Task directions. Write out the records below exactly as they appear, skipping each picture.

Source material.
---

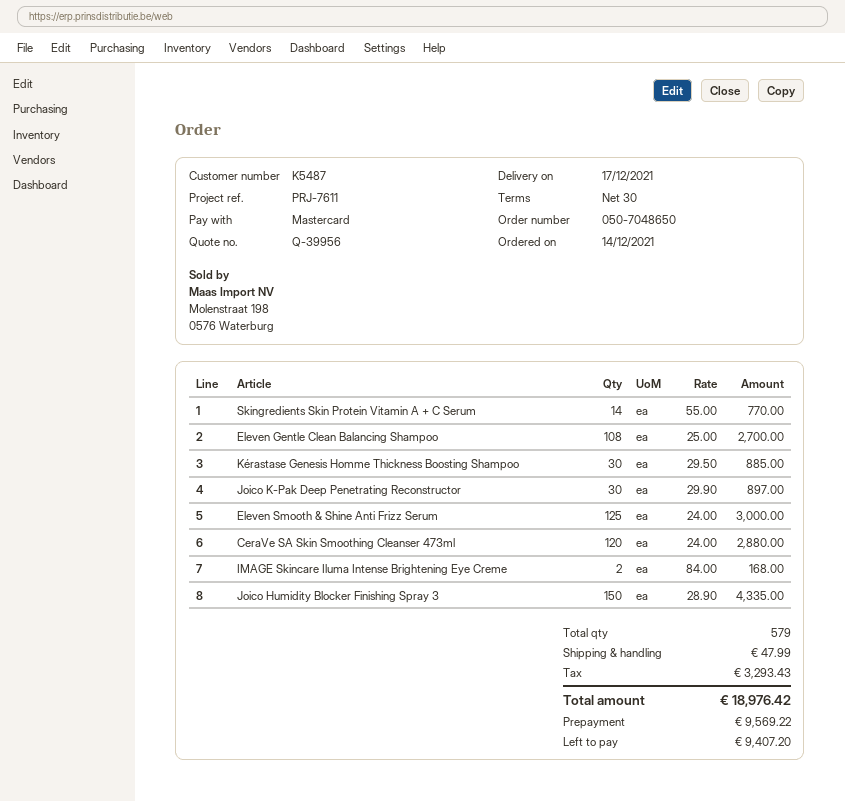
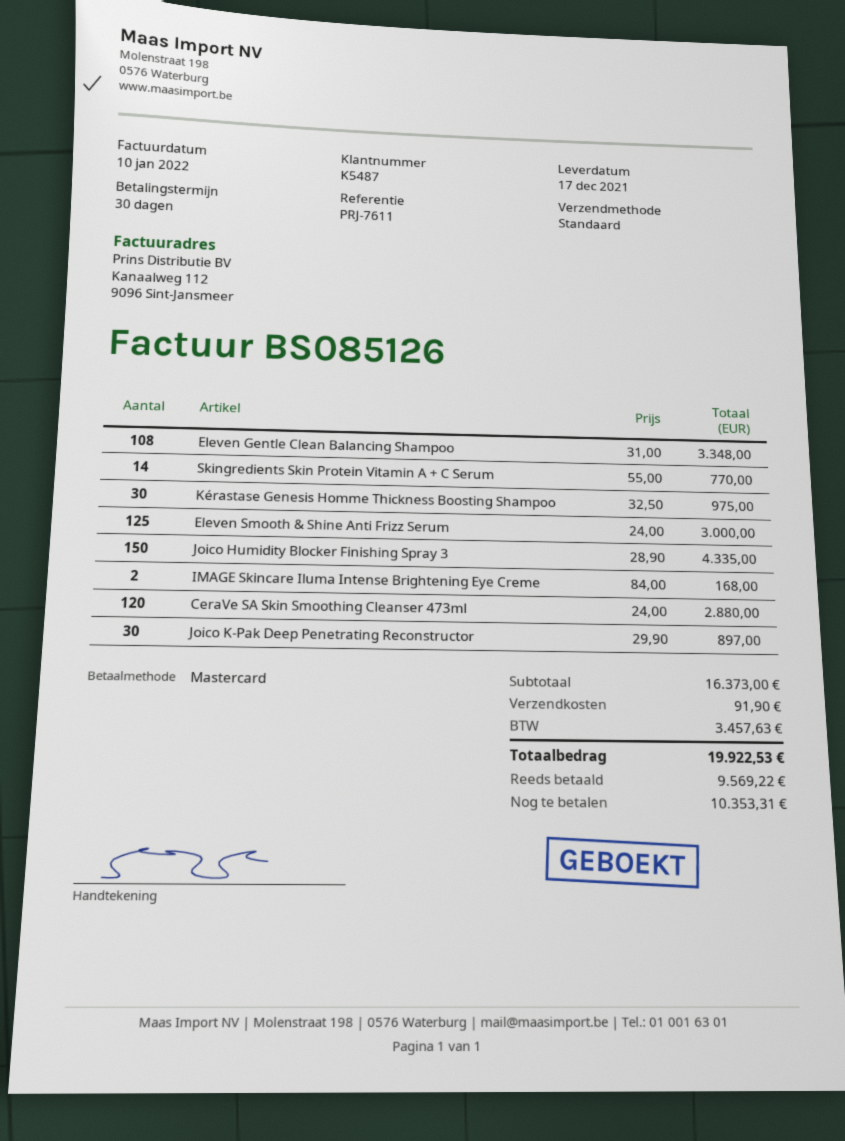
Eleven Gentle Clean Balancing Shampoo: 108 x 25.00 = 2700.00 -> 108 x 31.00 = 3348.00
Kérastase Genesis Homme Thickness Boosting Shampoo: 30 x 29.50 = 885.00 -> 30 x 32.50 = 975.00
shipping: 47.99 -> 91.90
tax: 3293.43 -> 3457.63
total: 18976.42 -> 19922.53
balance: 9407.20 -> 10353.31

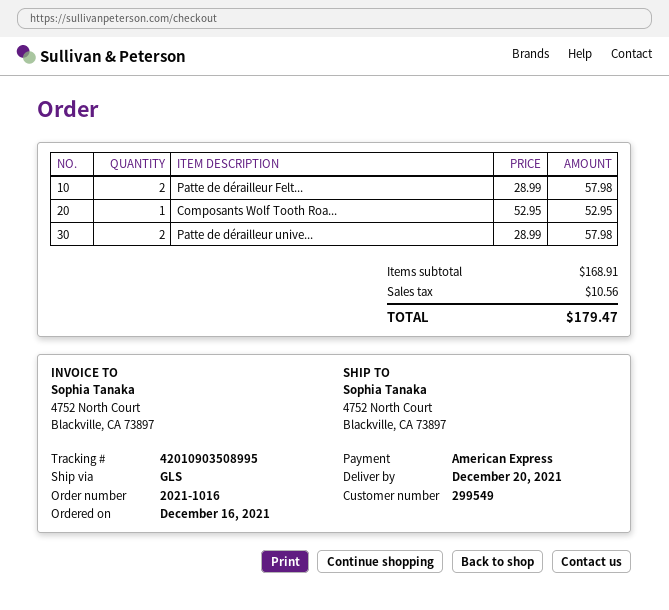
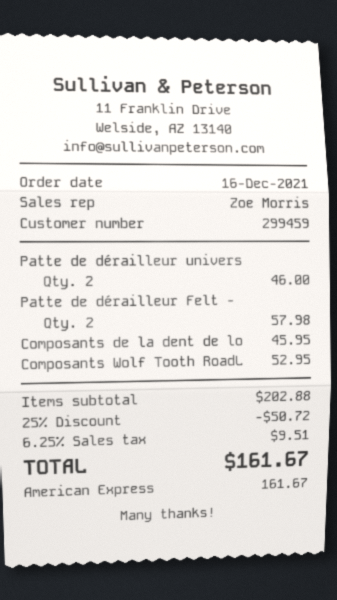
customer number: 299549 -> 299459
Patte de dérailleur unive...: 2 for 57.98 -> 2 for 46.00
Composants de la dent de lo: none -> 1 for 45.95
subtotal: 168.91 -> 202.88
discount: none -> 25% = 50.72
tax: 10.56 -> 9.51
total: 179.47 -> 161.67

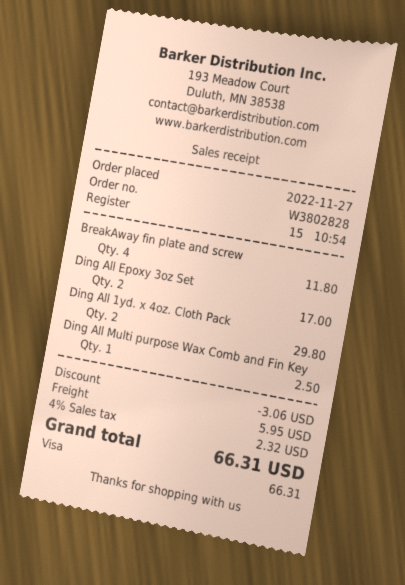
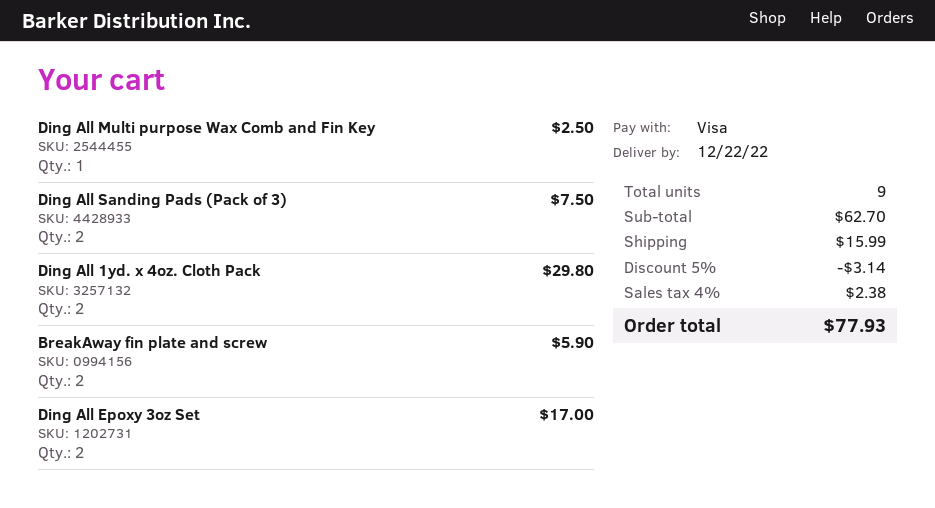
BreakAway fin plate and screw: 4 for 11.80 -> 2 for 5.90
Ding All Sanding Pads (Pack of 3): none -> 2 for 7.50
discount: 3.06 -> 3.14
shipping: 5.95 -> 15.99
tax: 4% = 2.32 -> 4% = 2.38
total: 66.31 -> 77.93

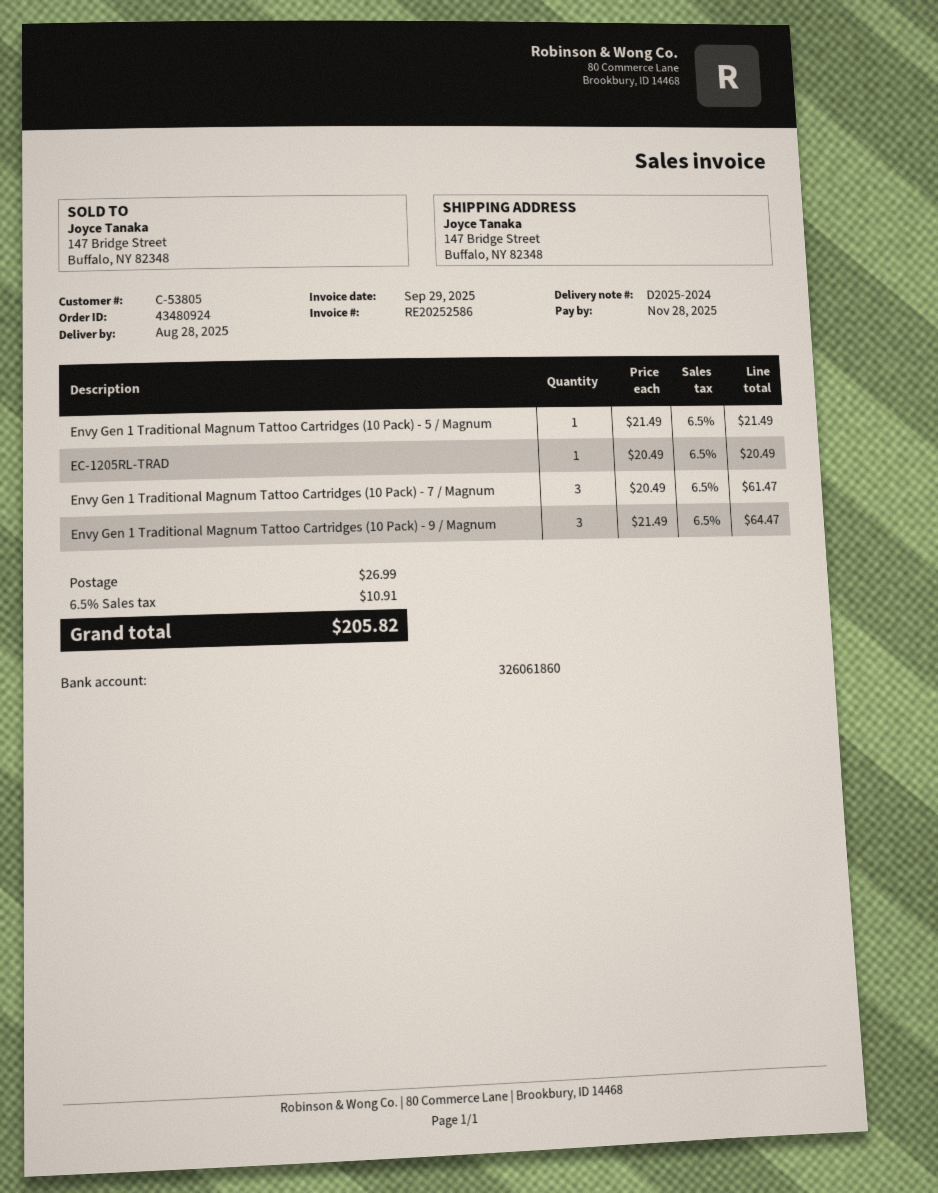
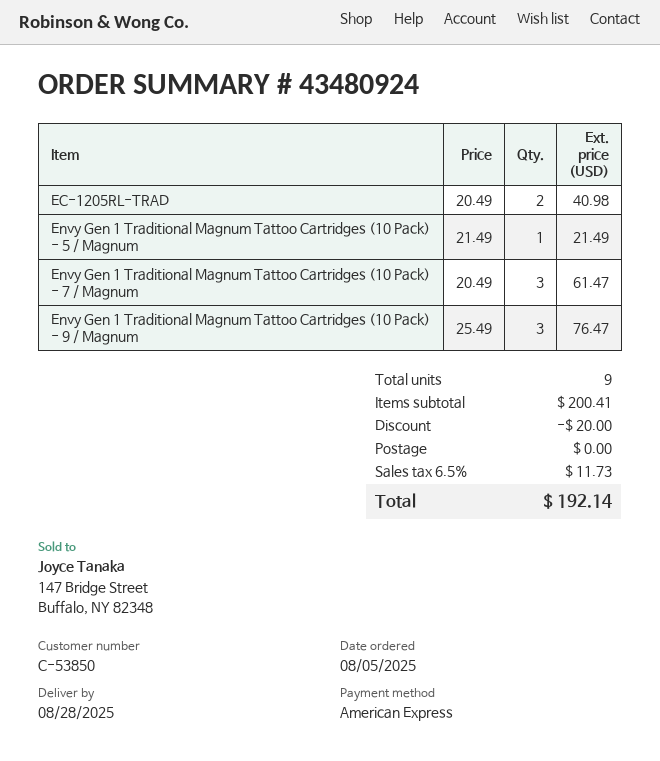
customer number: C-53805 -> C-53850
EC-1205RL-TRAD: 1 x 20.49 = 20.49 -> 2 x 20.49 = 40.98
Envy Gen 1 Traditional Magnum Tattoo Cartridges (10 Pack) - 9 / Magnum: 3 x 21.49 = 64.47 -> 3 x 25.49 = 76.47
discount: none -> 20.00
shipping: 26.99 -> 0.00
tax: 6.5% = 10.91 -> 6.5% = 11.73
total: 205.82 -> 192.14

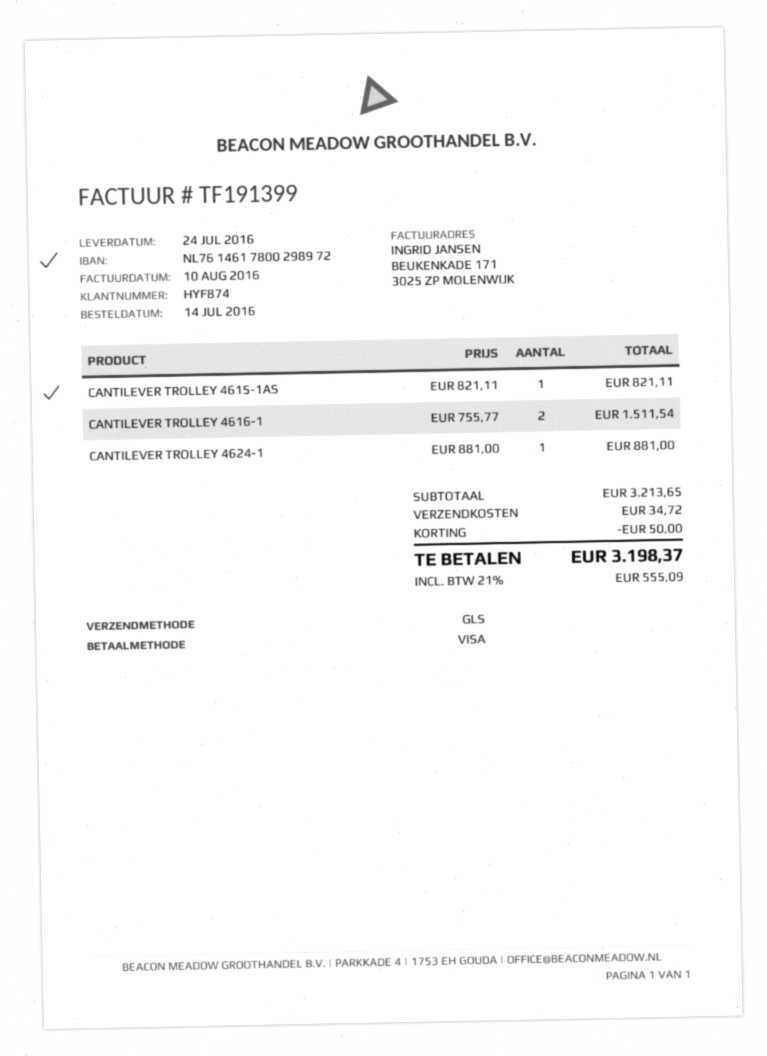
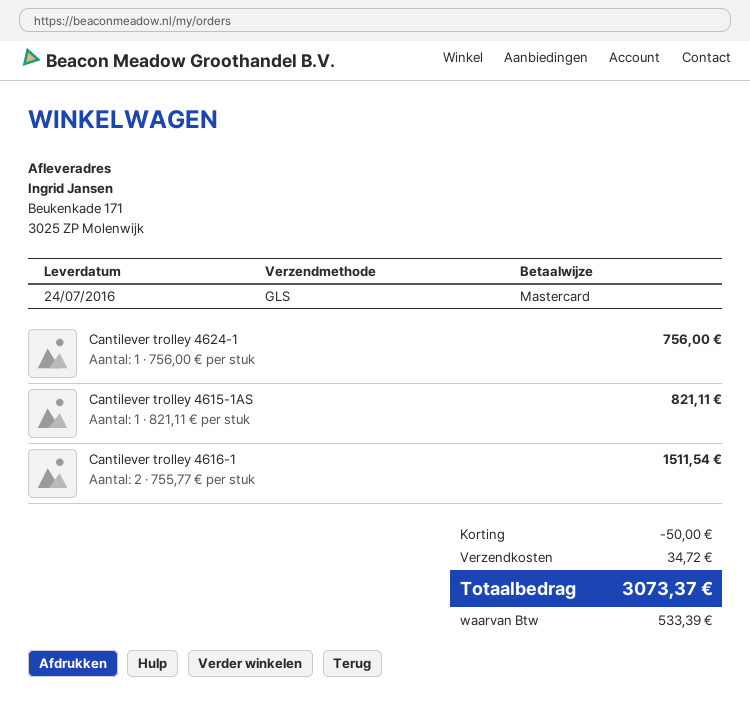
payment method: Visa -> Mastercard
CANTILEVER TROLLEY 4624-1: 1 x 881.00 = 881.00 -> 1 x 756.00 = 756.00
tax: 555.09 -> 533.39
total: 3198.37 -> 3073.37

---

Worked solution.
Eleven Gentle Clean Balancing Shampoo: 108 x 25.00 = 2700.00 -> 108 x 31.00 = 3348.00
Kérastase Genesis Homme Thickness Boosting Shampoo: 30 x 29.50 = 885.00 -> 30 x 32.50 = 975.00
shipping: 47.99 -> 91.90
tax: 3293.43 -> 3457.63
total: 18976.42 -> 19922.53
balance: 9407.20 -> 10353.31

customer number: 299549 -> 299459
Patte de dérailleur unive...: 2 for 57.98 -> 2 for 46.00
Composants de la dent de lo: none -> 1 for 45.95
subtotal: 168.91 -> 202.88
discount: none -> 25% = 50.72
tax: 10.56 -> 9.51
total: 179.47 -> 161.67

BreakAway fin plate and screw: 4 for 11.80 -> 2 for 5.90
Ding All Sanding Pads (Pack of 3): none -> 2 for 7.50
discount: 3.06 -> 3.14
shipping: 5.95 -> 15.99
tax: 4% = 2.32 -> 4% = 2.38
total: 66.31 -> 77.93

customer number: C-53805 -> C-53850
EC-1205RL-TRAD: 1 x 20.49 = 20.49 -> 2 x 20.49 = 40.98
Envy Gen 1 Traditional Magnum Tattoo Cartridges (10 Pack) - 9 / Magnum: 3 x 21.49 = 64.47 -> 3 x 25.49 = 76.47
discount: none -> 20.00
shipping: 26.99 -> 0.00
tax: 6.5% = 10.91 -> 6.5% = 11.73
total: 205.82 -> 192.14

payment method: Visa -> Mastercard
CANTILEVER TROLLEY 4624-1: 1 x 881.00 = 881.00 -> 1 x 756.00 = 756.00
tax: 555.09 -> 533.39
total: 3198.37 -> 3073.37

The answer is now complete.